I would also include, in this section, or perhaps even as an independent section, a discussion on the common good. By the common good, I mean those societal and economic conditions that:
- Guarantee access to any goods that are, as such, public goods
- Enable true social participation in the goods of society, even goods that are not per se public
- Establish the possibility for (at least minimal) human flourishing both as individuals and in one’s fated or chosen groups
From the foregoing, one can argue that the common good represents the ensemble of enabling conditions for societal flourishing of human potential.
Financing Social Policy
You make a rather broad statement about the political and economic differences between Africa and western nations. These obviously contribute to the way social policy is both formulated and implemented, but they are a little too broad. I don’t know how you could reformulate the section.
I definitely agree that we need more funding in social policy development. This should go hand-in-hand with civic education, which you imply but never explicitly mention the section on Intervention Entry Points.
For now I do not have comments on the last three sections of your social policy, i.e. What Next for Social Policy? Intervention Entry Points, and Social Impact. When I do, I will let you know.
Just thinking loudly…
Here’s an idea that you might want to look, just a thought that came to mind while reading your piece. (You can throw it into the trash can… I won’t mind)…
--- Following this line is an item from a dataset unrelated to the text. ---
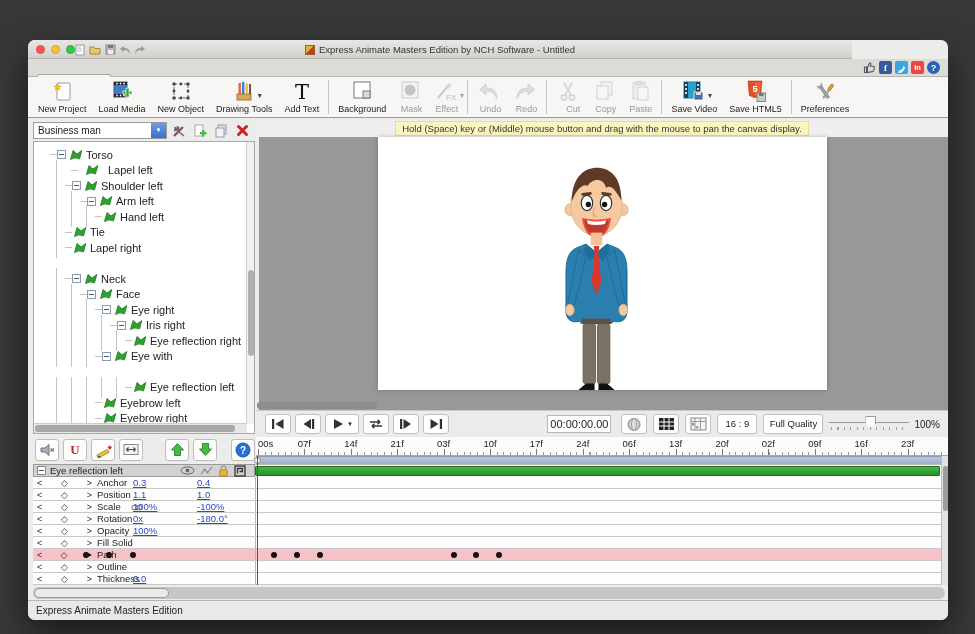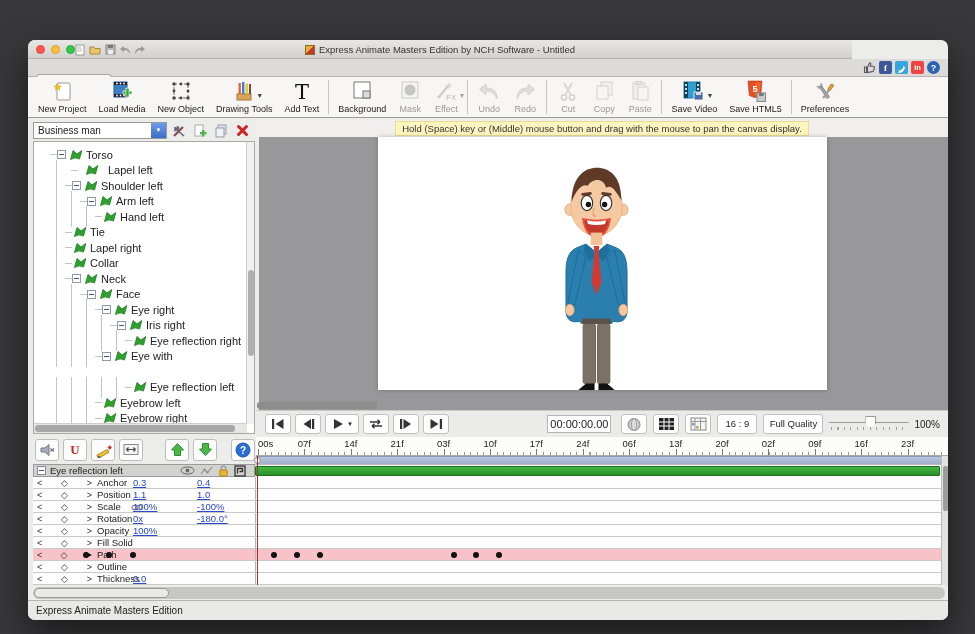"FX" .tbtn.dis { align-items: none -> flex-end }
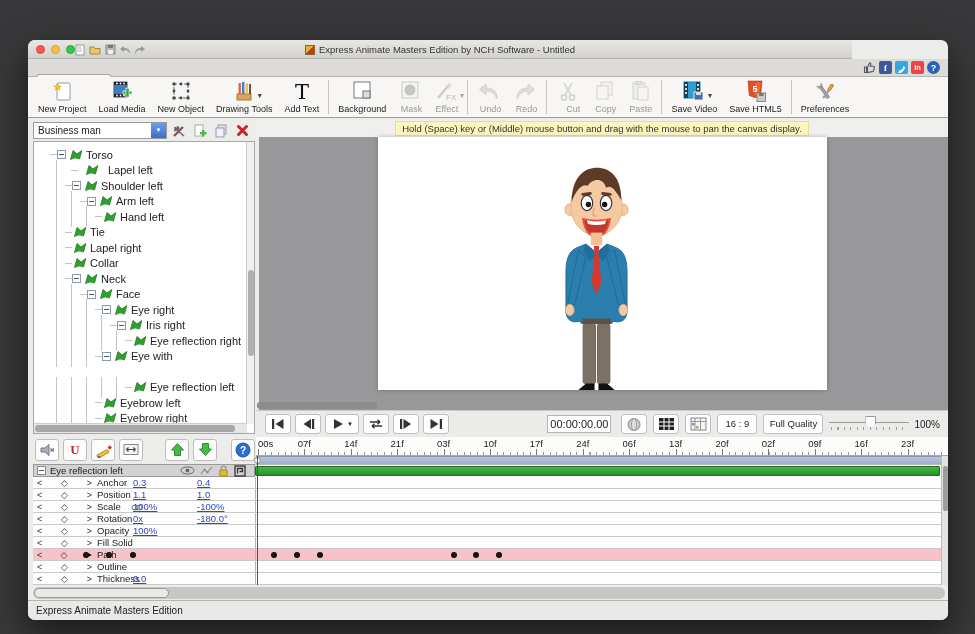"Collar" div.trow { html: <div> <i></i> <span></span> <i></i> <span> <svg> <path></path> </svg> </span> <span>Collar</span> </div> -> none }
Social Policy & Sustainable Development
Sustainable development of a nation, including its social policy, requires regulatory polices that satisfy both political feasibility and the economic conditions of maintaining financial viability. To this end, social policy formulation will require serious academic research and in-put, not only political will. If we can get the best equipped women and men to draw up our policies, then we would be heading in the right direction. What draws Africa back, in my view, is that politicians attempt to be both policy formulators and implementers. Unfortunately, most of these politicians have no understanding of the basic economic and even political rules. All they are interested in is to enrich themselves and how to win the next election.
I think social policy should be designed in such a way that it has potential for sustainable development. Get politicians out the formulation stage.